- **Task to complete**
Word for word, reproduce all entries below, leaving every picture out.

- **Stored data**
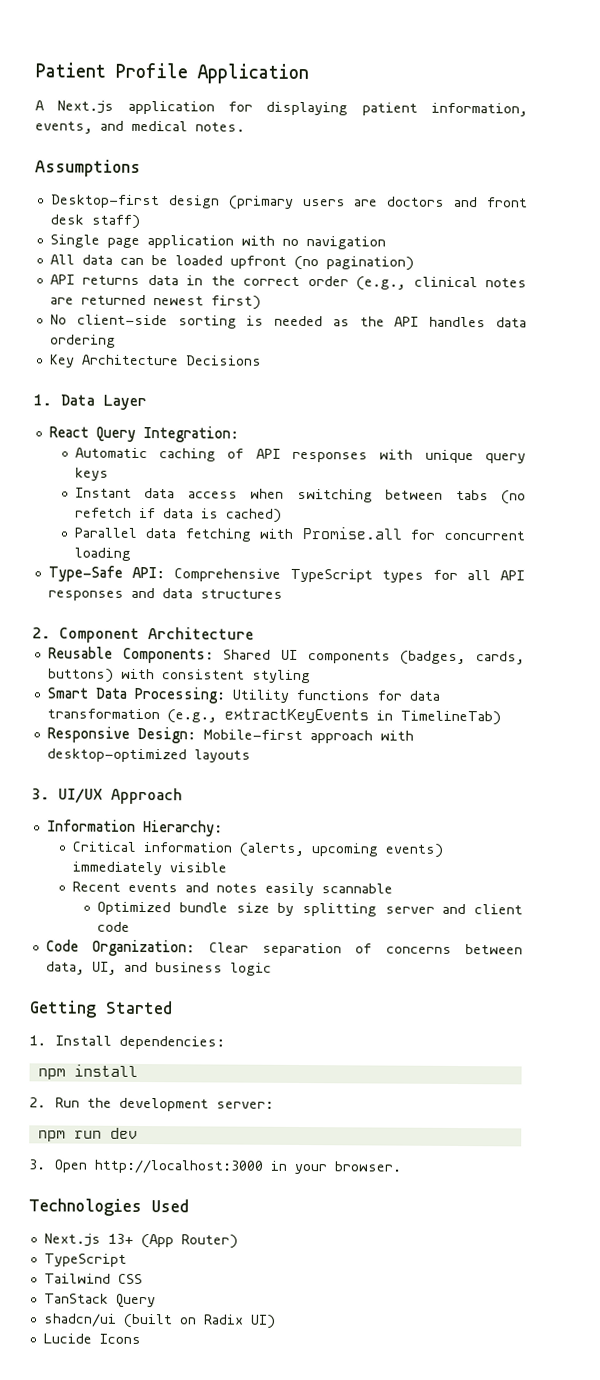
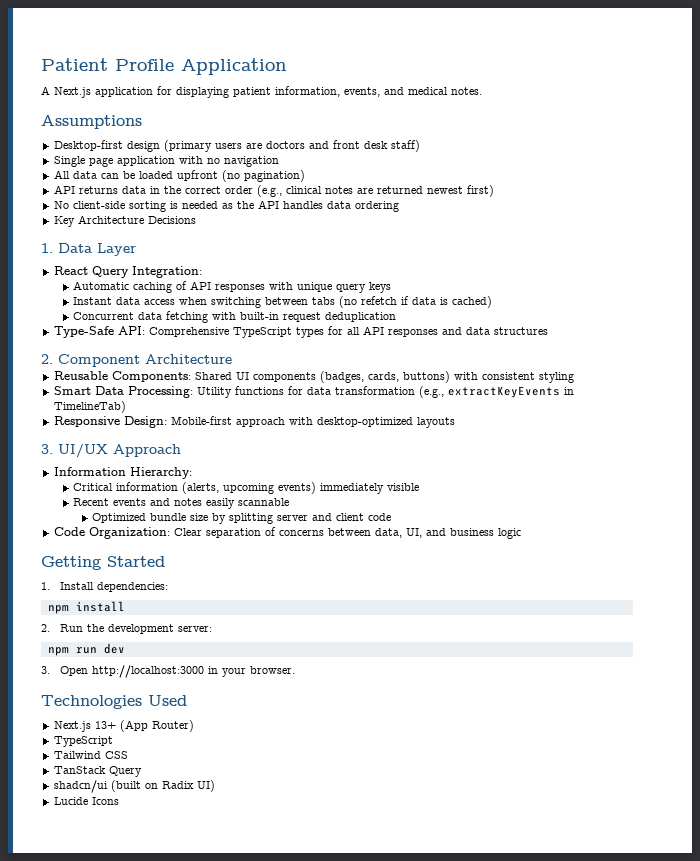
- Parallel data fetching with Promise.all for concurrent loading
+ Concurrent data fetching with built-in request deduplication

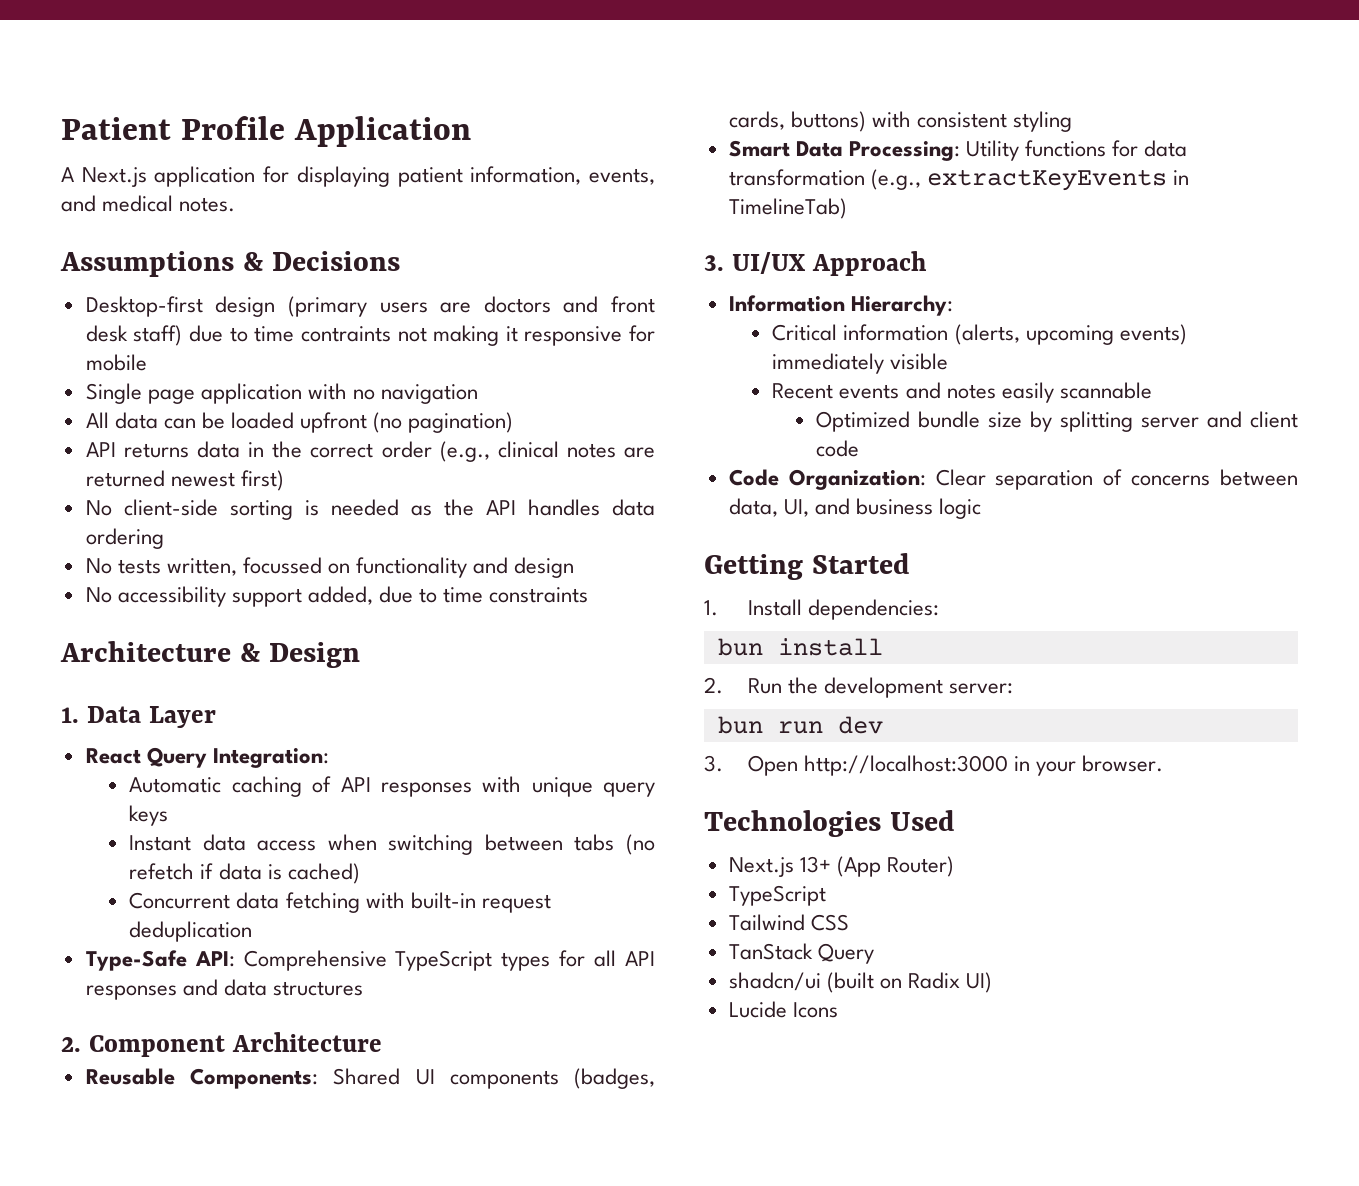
- Assumptions
+ Assumptions & Decisions
- Desktop-first design (primary users are doctors and front desk staff)
+ Desktop-first design (primary users are doctors and front desk staff) due to time contraints not making it responsive for mobile
- Key Architecture Decisions
+ No tests written, focussed on functionality and design
+ No accessibility support added, due to time constraints
+ Architecture & Design
- Responsive Design: Mobile-first approach with desktop-optimized layouts
- npm install
+ bun install
- npm run dev
+ bun run dev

- **Task response**
- Parallel data fetching with Promise.all for concurrent loading
+ Concurrent data fetching with built-in request deduplication

- Assumptions
+ Assumptions & Decisions
- Desktop-first design (primary users are doctors and front desk staff)
+ Desktop-first design (primary users are doctors and front desk staff) due to time contraints not making it responsive for mobile
- Key Architecture Decisions
+ No tests written, focussed on functionality and design
+ No accessibility support added, due to time constraints
+ Architecture & Design
- Responsive Design: Mobile-first approach with desktop-optimized layouts
- npm install
+ bun install
- npm run dev
+ bun run dev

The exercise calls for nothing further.